3.2. Force Measurement

3.2.1. Extensors

Table 3 shows the results of measuring the isometric strength of the knee extensors obtained by stroke patients and the control group. Maximum (p < 0.001) and average voluntary contraction values (p < 0.001) and maximal moment results (p < 0.001) differed significantly between groups. The maximum strength was 7.8 Nm for the paretic limb, 9.8 Nm for the non-paretic limb, and 12.7 Nm for the control limb. Interestingly, the results of the non-paretic limb were significantly worse than those obtained from the control group.

3.2.2. Flexors

Table 4 presents the measurements of the isometric strength of knee flexors obtained from patients after stroke and in the control group. Maximum and average voluntary contraction values and maximum moment scores differed significantly between the groups. In all parameters, significantly worse results were observed for the paretic limb than for the non-paretic and control limbs. Only AVG differed significantly between the non-paretic and control limbs. See Figure 6.

3.3. Balance Assessment

3.3.1. The Step Test (ST)

Table 5 shows the results obtained in the step test from stroke patients and the control group. The mean score for the non-paretic limb was 12.0 ± 2.8, and the mean score for the paretic limb was 11.4 ± 3.0. Both results differed significantly from the control group’s outcome, which was 19.8 ± 2.7.
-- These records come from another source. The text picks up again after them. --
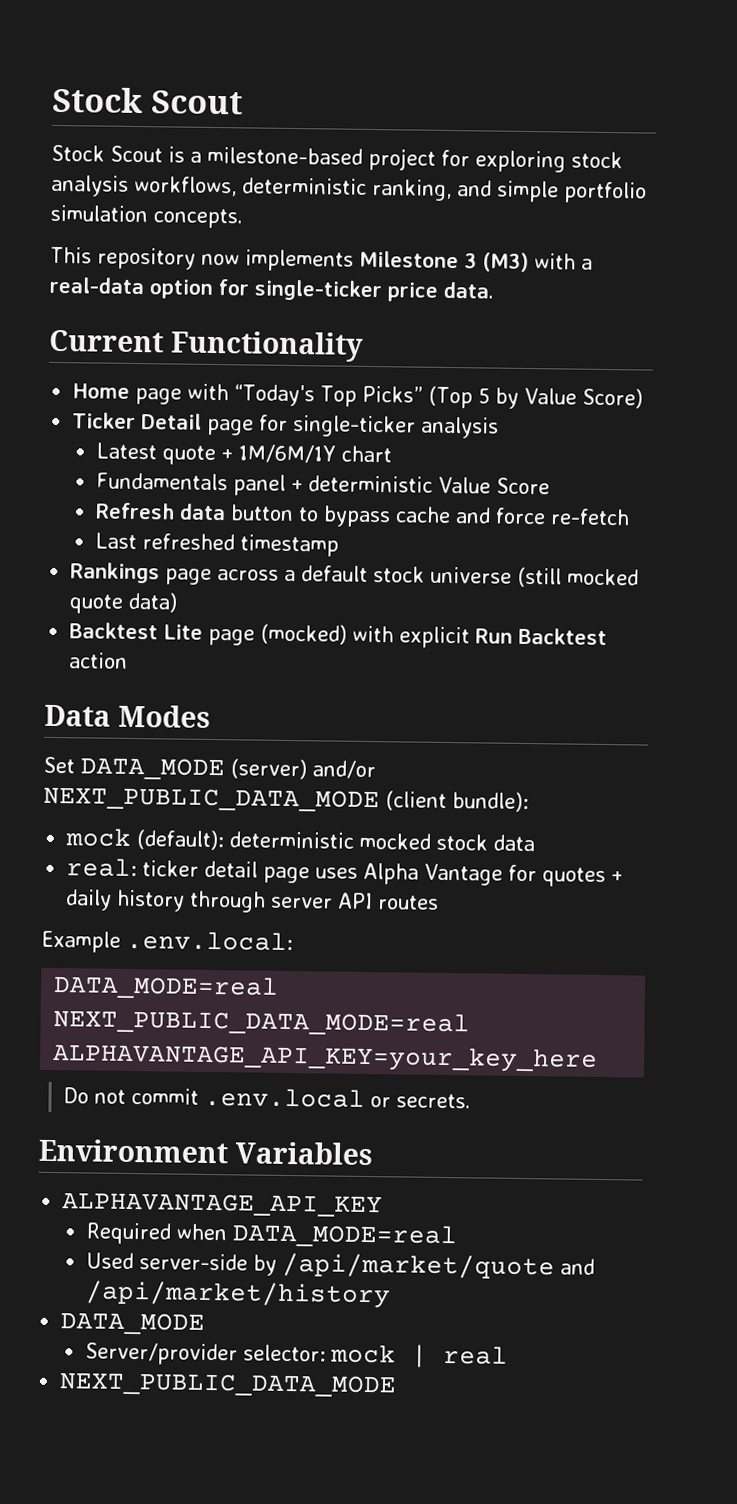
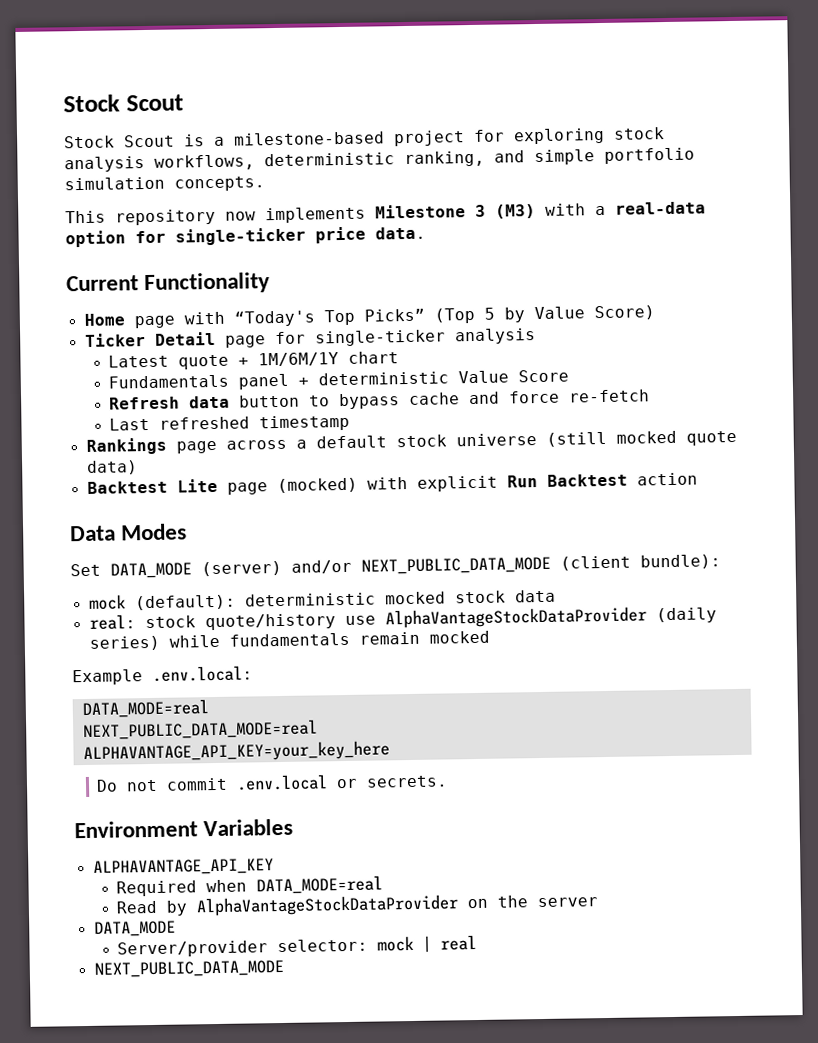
- real: ticker detail page uses Alpha Vantage for quotes + daily history through server API routes
+ real: stock quote/history use AlphaVantageStockDataProvider (daily series) while fundamentals remain mocked
- Used server-side by /api/market/quote and /api/market/history
+ Read by AlphaVantageStockDataProvider on the server

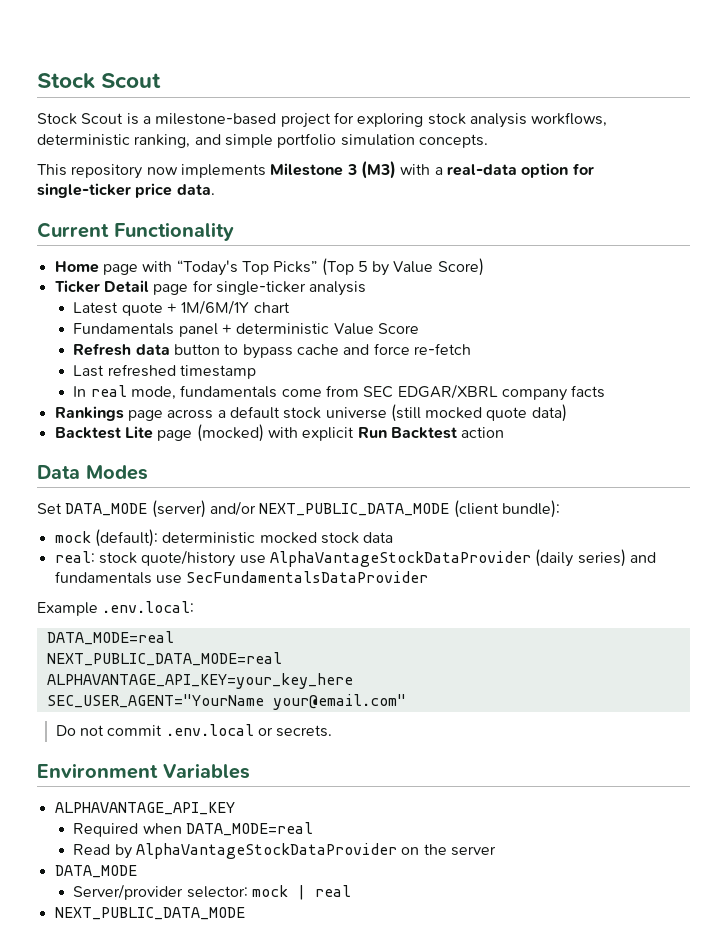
+ In real mode, fundamentals come from SEC EDGAR/XBRL company facts
- real: stock quote/history use AlphaVantageStockDataProvider (daily series) while fundamentals remain mocked
+ real: stock quote/history use AlphaVantageStockDataProvider (daily series) and fundamentals use SecFundamentalsDataProvider
+ SEC_USER_AGENT="YourName your@email.com"

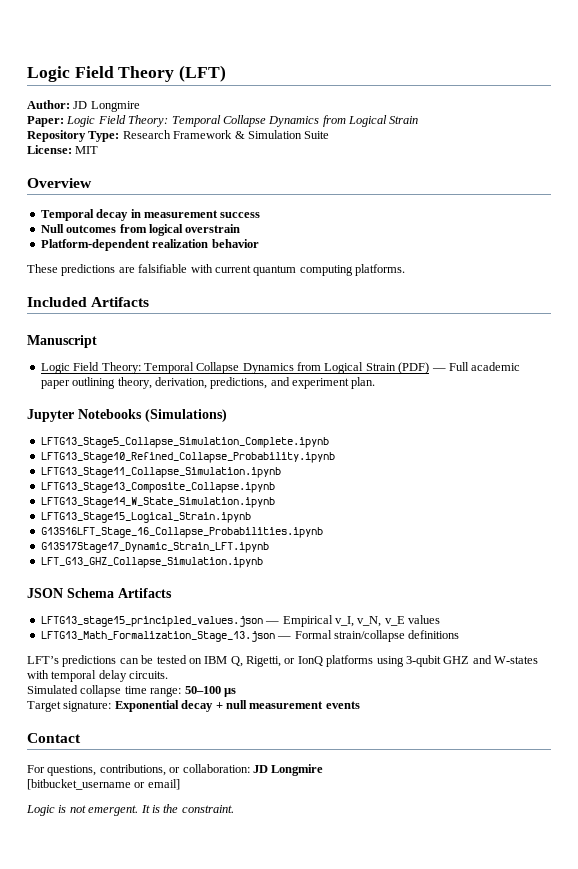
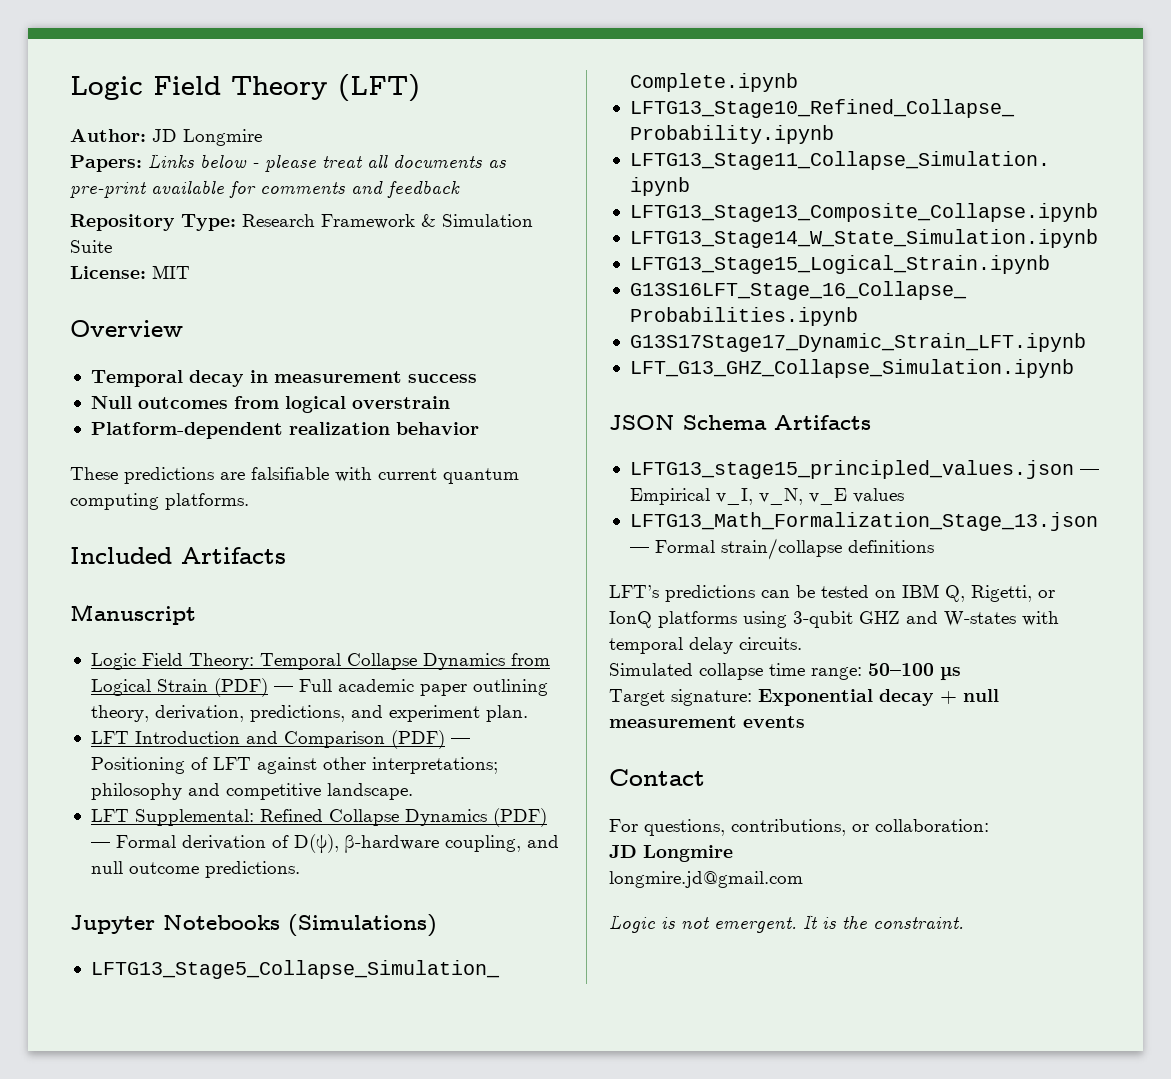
- Paper: Logic Field Theory: Temporal Collapse Dynamics from Logical Strain
+ Papers: Links below - please treat all documents as pre-print available for comments and feedback
+ LFT Introduction and Comparison (PDF) — Positioning of LFT against other interpretations; philosophy and competitive landscape.
+ LFT Supplemental: Refined Collapse Dynamics (PDF) — Formal derivation of D(ψ), β-hardware coupling, and null outcome predictions.
- For questions, contributions, or collaboration: JD Longmire
- [bitbucket_username or email]
+ For questions, contributions, or collaboration:
+ JD Longmire
+ longmire.jd@gmail.com

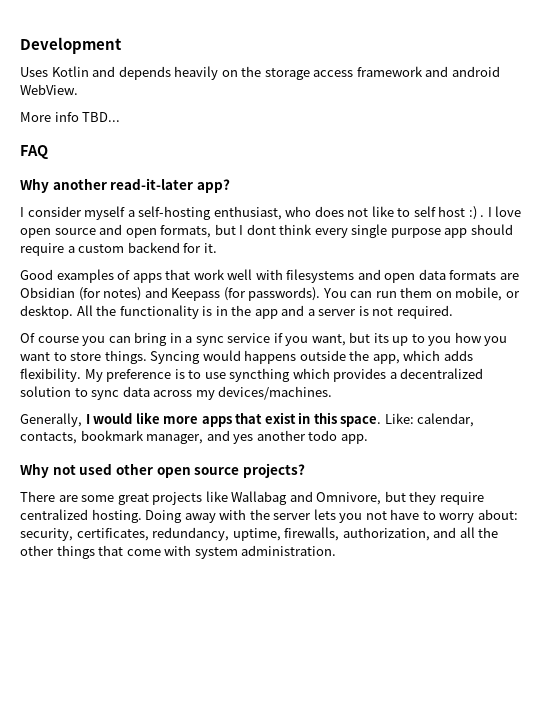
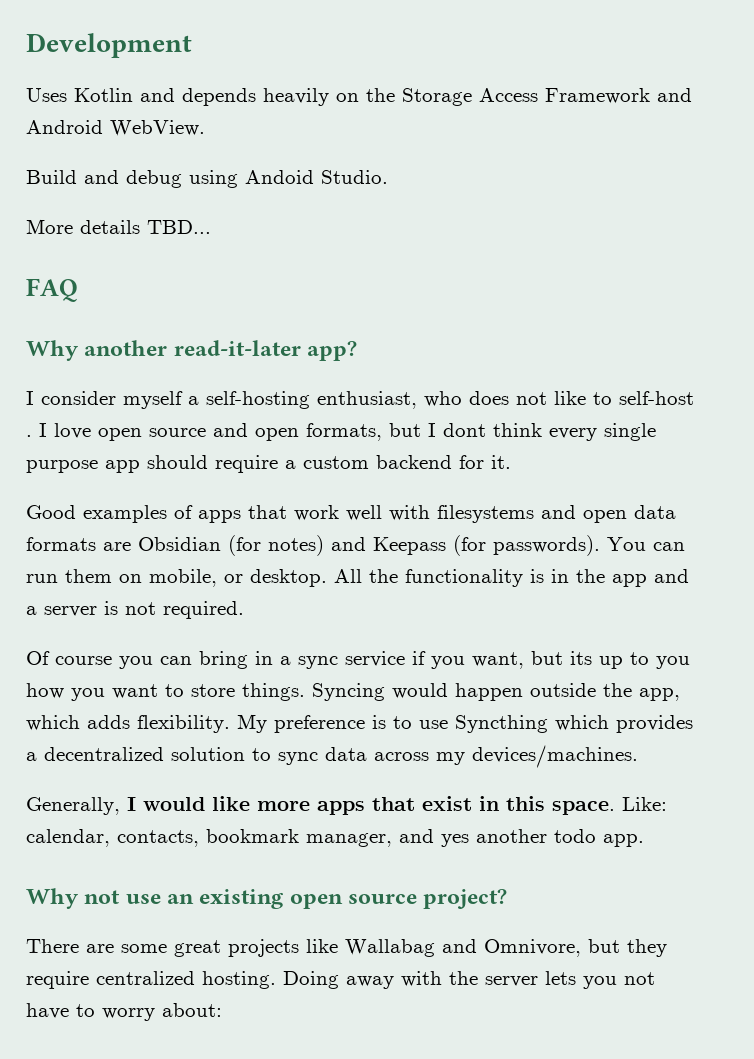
- Uses Kotlin and depends heavily on the storage access framework and android WebView.
+ Uses Kotlin and depends heavily on the Storage Access Framework and Android WebView.
+ Build and debug using Andoid Studio.
- More info TBD...
+ More details TBD...
- I consider myself a self-hosting enthusiast, who does not like to self host :) .
+ I consider myself a self-hosting enthusiast, who does not like to self-host .
- Syncing would happens outside the app, which adds flexibility.
+ Syncing would happen outside the app, which adds flexibility.
- My preference is to use syncthing which provides a decentralized solution to sync data across my devices/machines.
+ My preference is to use Syncthing which provides a decentralized solution to sync data across my devices/machines.
- Why not used other open source projects?
+ Why not use an existing open source project?
- Doing away with the server lets you not have to worry about: security, certificates, redundancy, uptime, firewalls, authorization, and all the other things that come with system administration.
+ Doing away with the server lets you not have to worry about:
3.3.2. Static Balance Assessment

We observed significantly worse results in people after stroke than in the control group, regardless of whether the examination was performed with the eyes open or closed and on a firm or foam surface. In all tests, stroke survivors had longer total distances and higher average speeds. Detailed data are presented in Table 6.

4. Discussion

After a stroke, one of the main goals of rehabilitation is to regain the ability to walk independently. However, climbing stairs is also essential to everyday mobility and significantly correlates with free physical activity in stroke survivors (stairs require additional strength, coordination, and balance concerning walking on the ground) [25]. Therefore, correct ranges of motion in both lower limb joints, muscle strength, coordination, and balance are needed to perform the abovementioned basic daily activities independently and safely. Many patients experience deficits in the above functionalities after a stroke, and data from the literature indicate that such deficits occur not only in the paretic limb, which is usually thoroughly assessed [2,3]. Therefore, there is a need to carefully investigate deficits occurring in the non-paretic limb, as this may also impact the daily mobility of stroke patients.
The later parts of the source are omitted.